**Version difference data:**
____
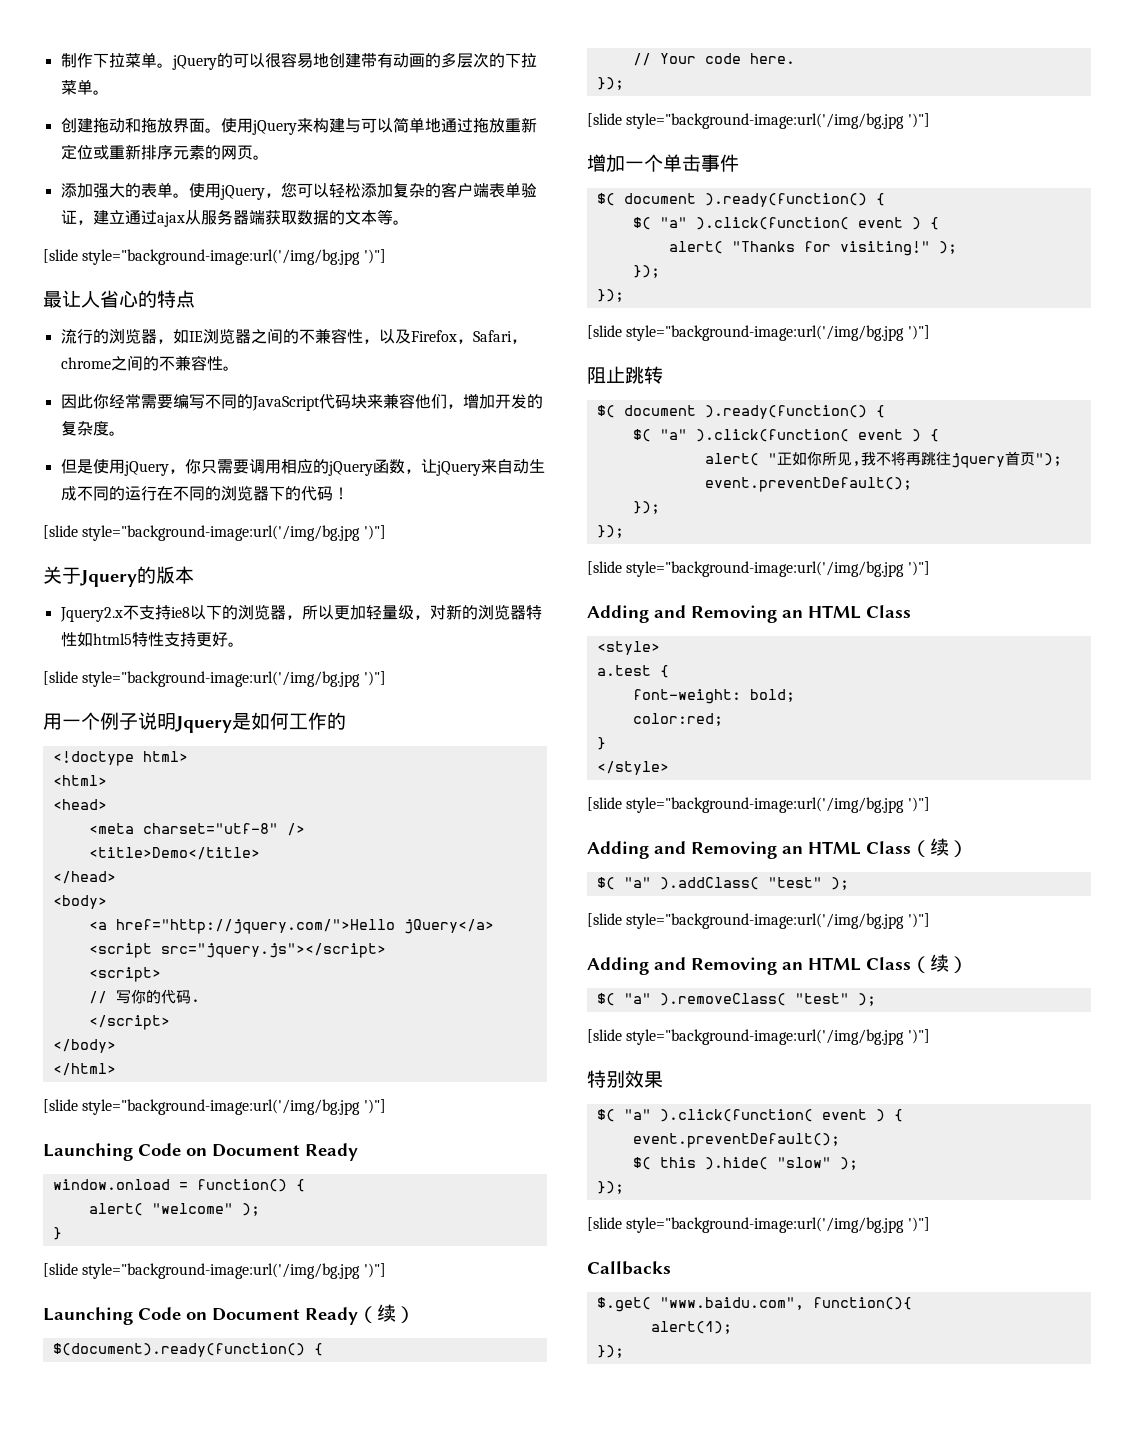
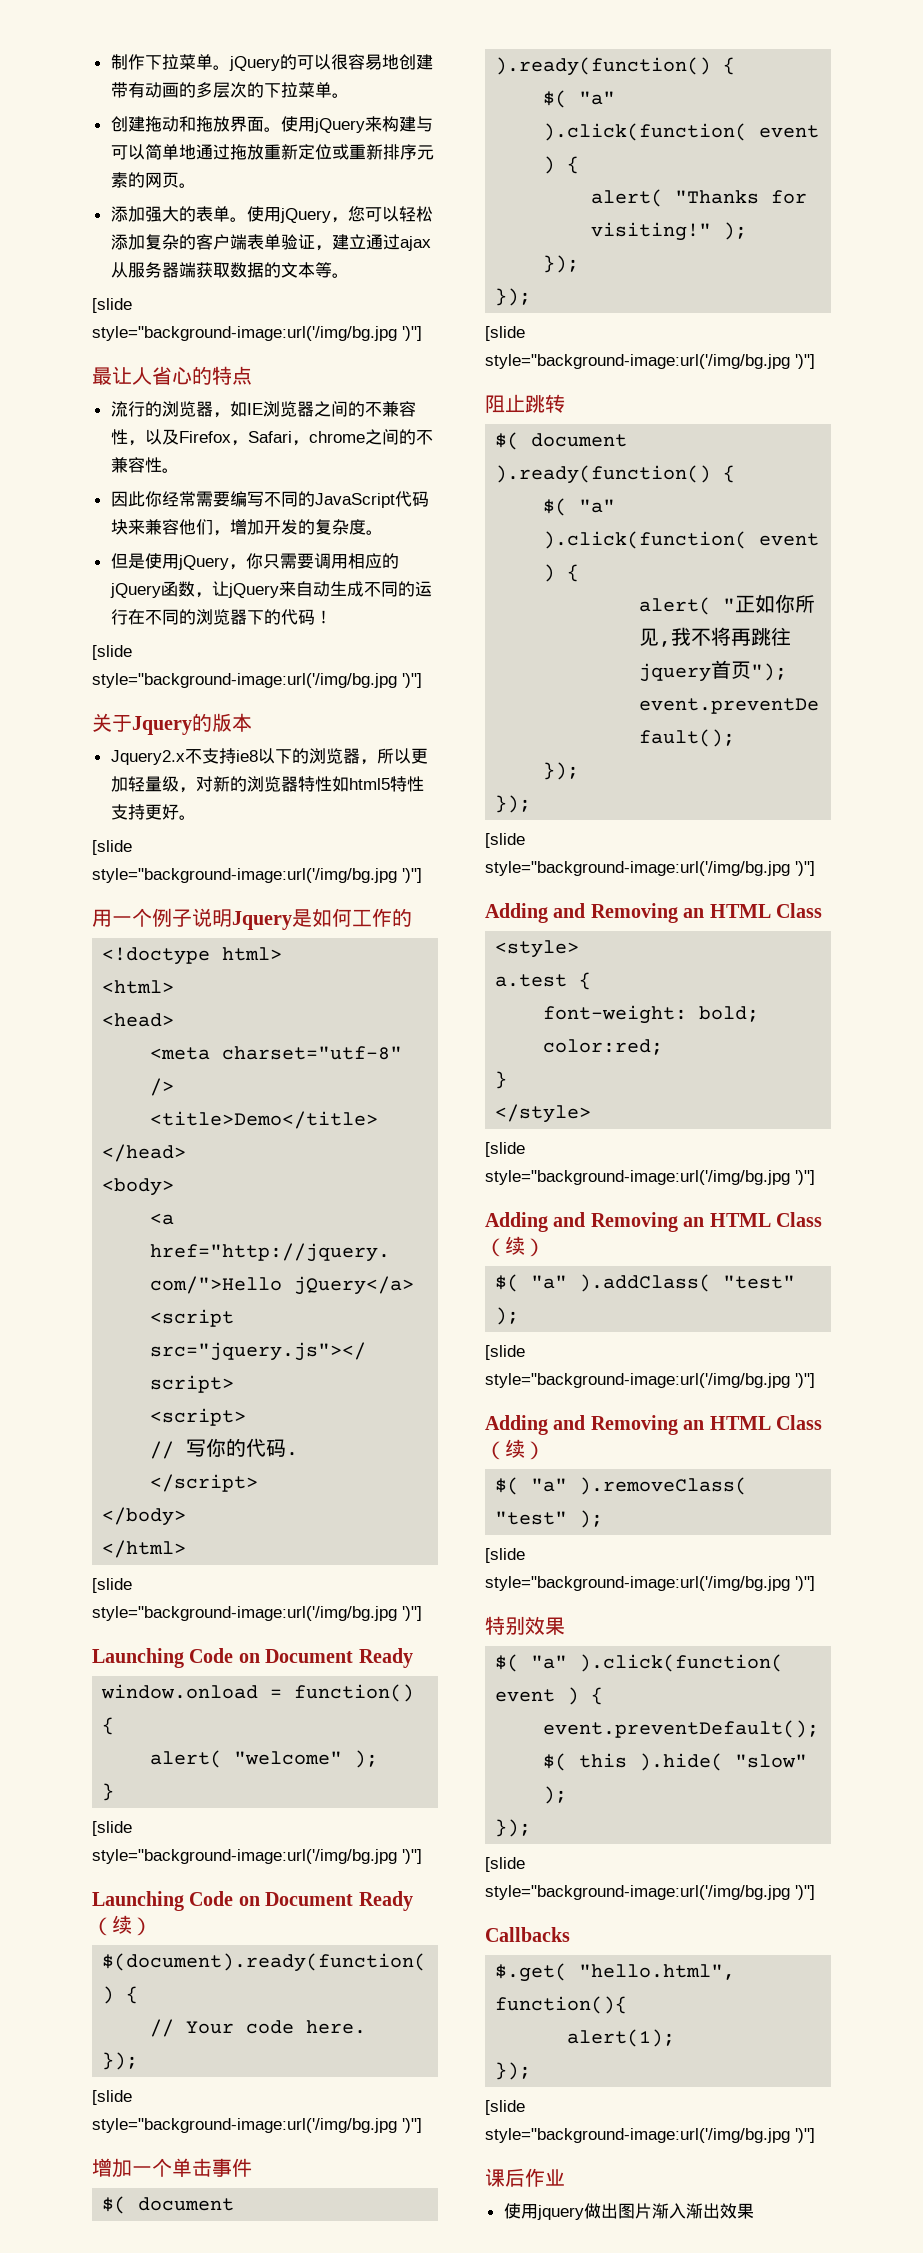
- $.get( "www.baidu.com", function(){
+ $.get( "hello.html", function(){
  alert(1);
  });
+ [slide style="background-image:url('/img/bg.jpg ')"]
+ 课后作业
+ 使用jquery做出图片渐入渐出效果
____
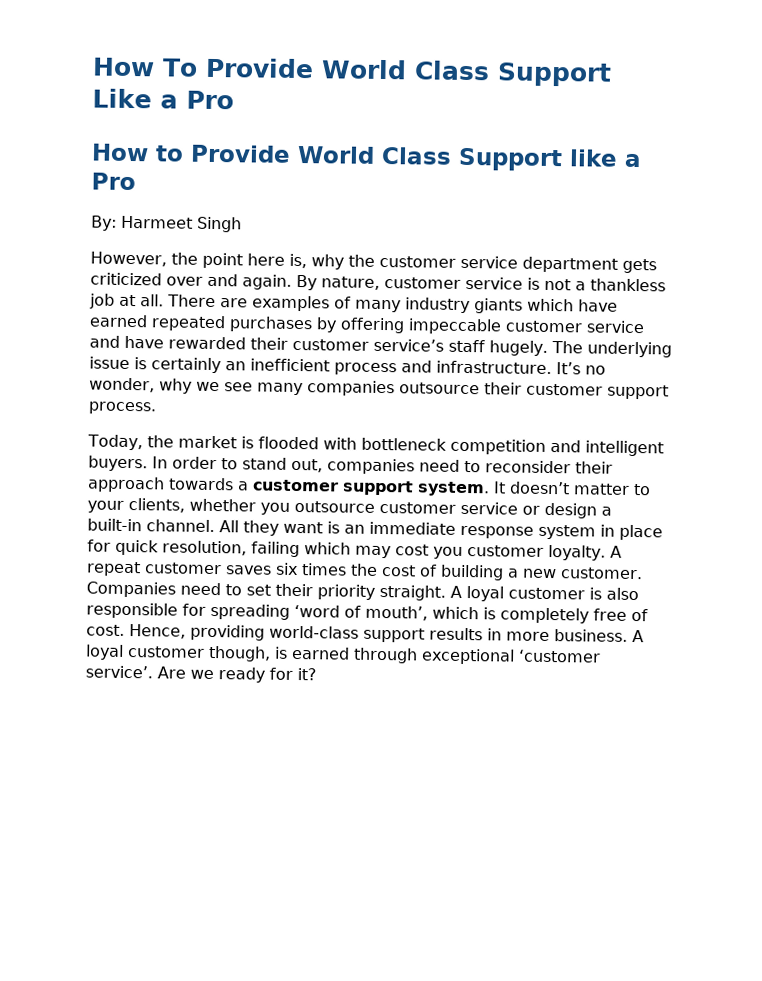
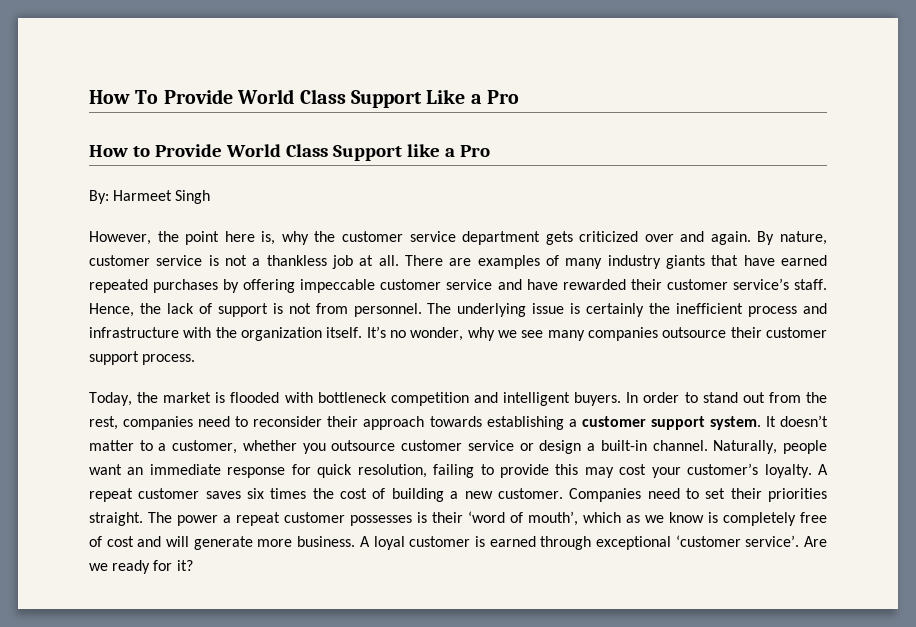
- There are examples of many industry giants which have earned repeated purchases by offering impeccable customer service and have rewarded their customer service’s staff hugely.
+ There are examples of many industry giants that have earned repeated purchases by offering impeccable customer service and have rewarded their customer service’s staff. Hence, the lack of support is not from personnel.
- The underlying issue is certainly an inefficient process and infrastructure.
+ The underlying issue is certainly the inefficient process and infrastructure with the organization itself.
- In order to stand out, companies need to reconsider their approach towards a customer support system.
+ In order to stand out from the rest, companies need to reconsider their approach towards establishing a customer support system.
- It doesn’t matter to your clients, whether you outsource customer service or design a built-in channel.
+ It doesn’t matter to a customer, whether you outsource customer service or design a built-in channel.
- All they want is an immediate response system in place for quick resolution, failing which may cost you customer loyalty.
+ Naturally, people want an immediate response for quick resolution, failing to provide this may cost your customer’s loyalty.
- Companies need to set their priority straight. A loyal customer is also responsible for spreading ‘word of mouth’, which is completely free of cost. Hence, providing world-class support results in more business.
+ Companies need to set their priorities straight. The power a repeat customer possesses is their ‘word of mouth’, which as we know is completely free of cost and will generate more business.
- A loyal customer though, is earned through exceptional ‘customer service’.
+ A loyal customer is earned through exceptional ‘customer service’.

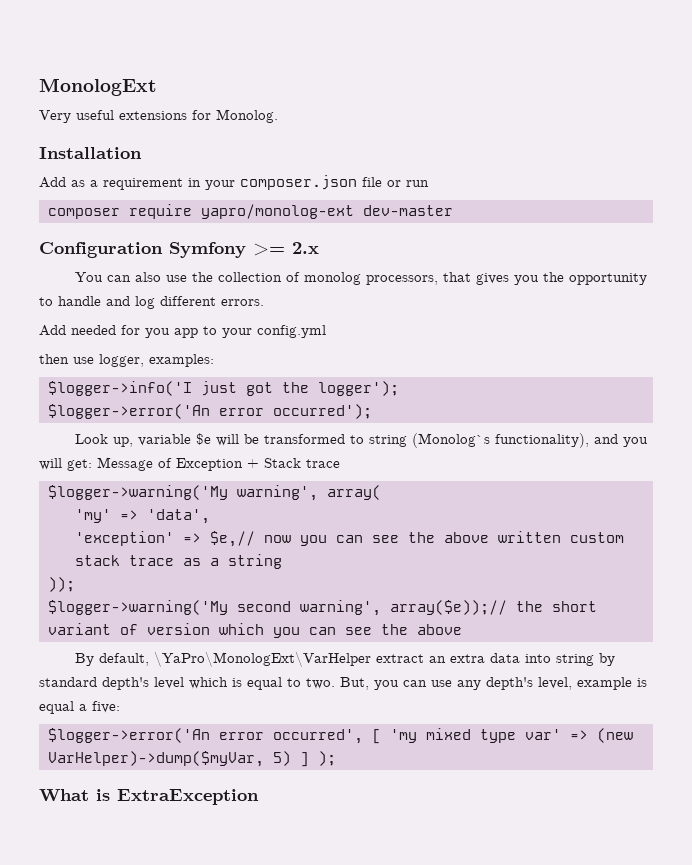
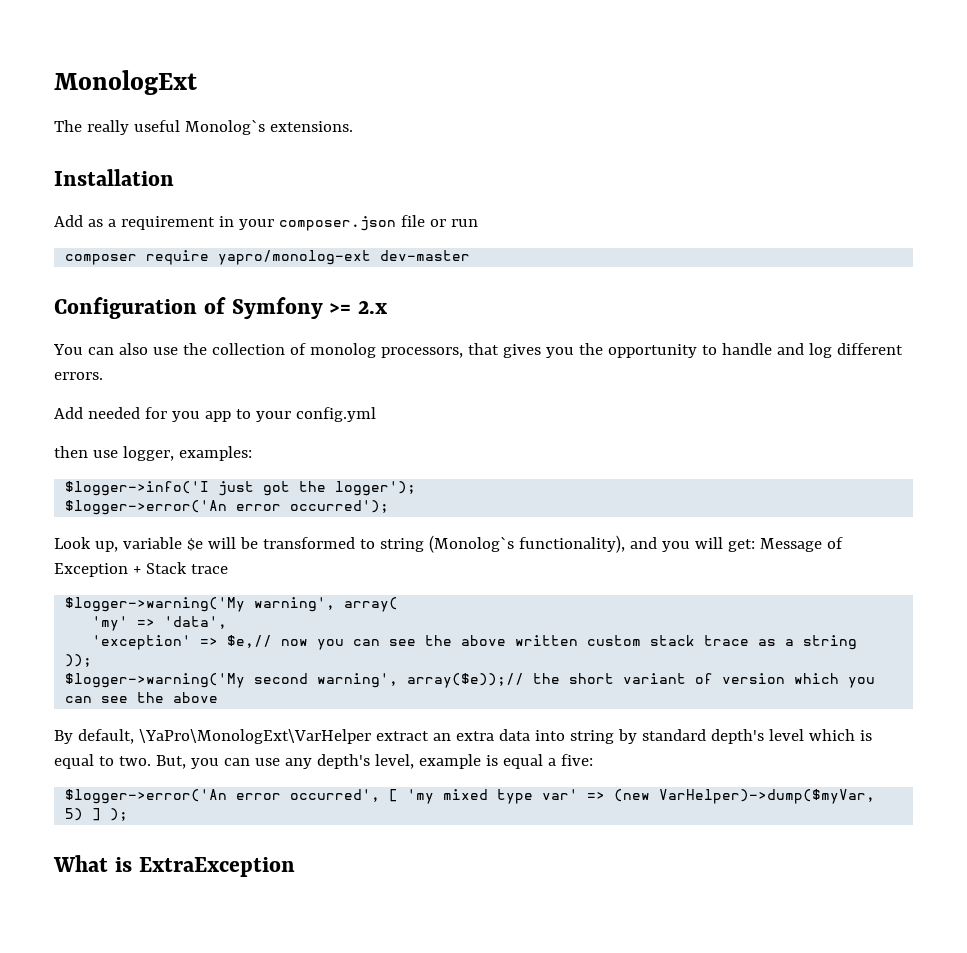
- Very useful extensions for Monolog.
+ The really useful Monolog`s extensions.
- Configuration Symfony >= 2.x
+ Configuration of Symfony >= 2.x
____
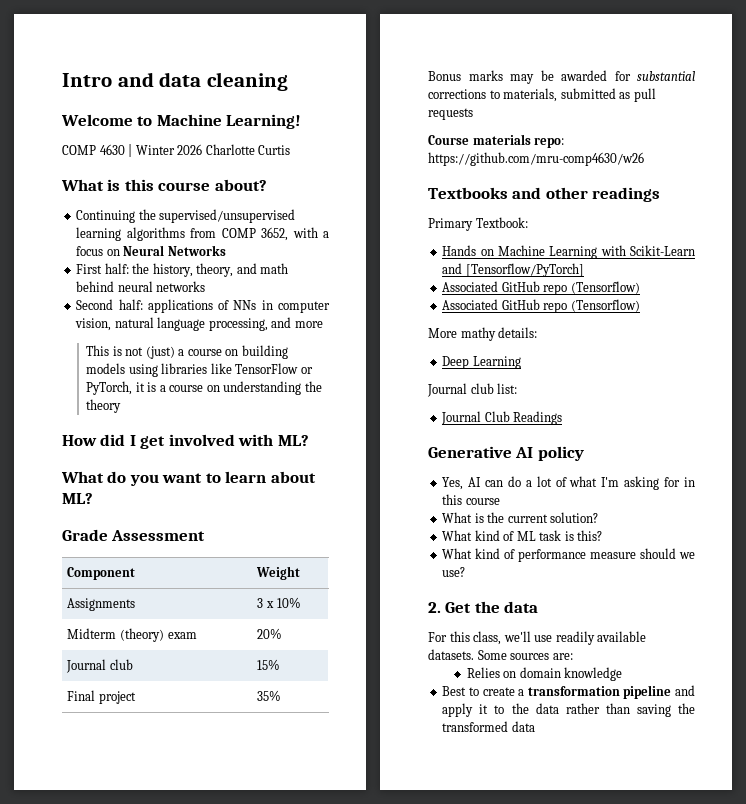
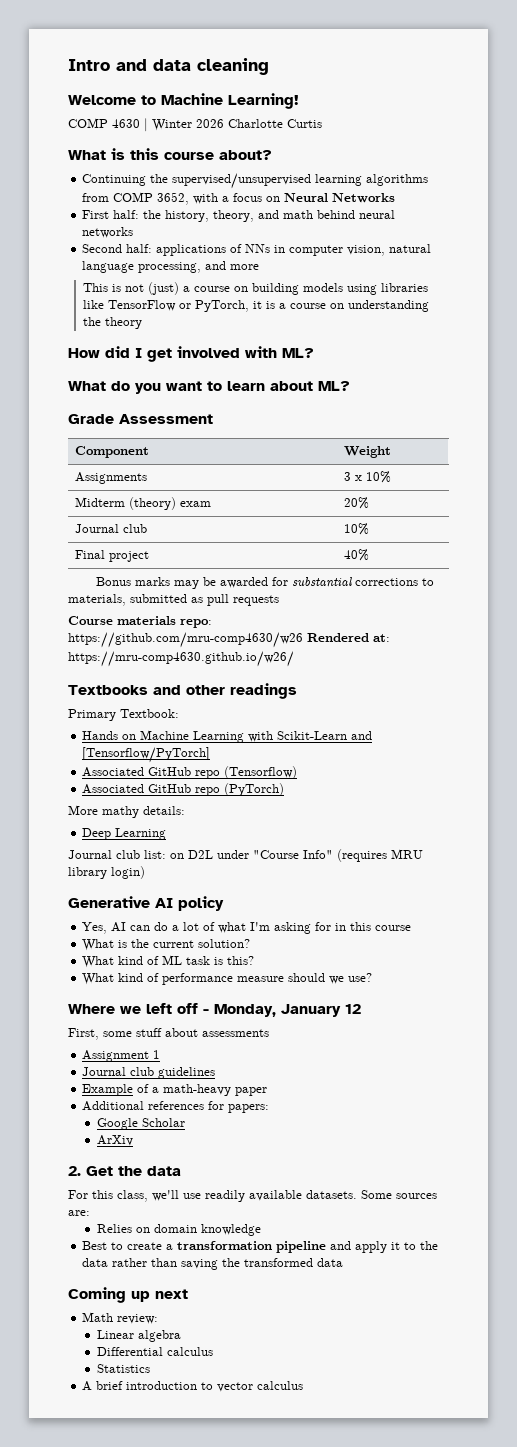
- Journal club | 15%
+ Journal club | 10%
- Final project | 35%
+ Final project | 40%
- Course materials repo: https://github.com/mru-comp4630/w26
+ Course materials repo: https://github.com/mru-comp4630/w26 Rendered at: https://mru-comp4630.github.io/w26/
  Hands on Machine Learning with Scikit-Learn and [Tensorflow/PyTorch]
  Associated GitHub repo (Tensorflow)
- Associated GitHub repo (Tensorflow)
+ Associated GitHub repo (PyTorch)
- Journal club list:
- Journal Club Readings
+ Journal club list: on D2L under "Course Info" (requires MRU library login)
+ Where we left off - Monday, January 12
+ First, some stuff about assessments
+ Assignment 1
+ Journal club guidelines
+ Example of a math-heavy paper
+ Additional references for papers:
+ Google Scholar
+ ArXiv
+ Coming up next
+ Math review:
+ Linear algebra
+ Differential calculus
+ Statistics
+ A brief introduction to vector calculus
____
**Assignment:** Give only the number of lines in the records that include the word "impeccable".

**Reply:** 2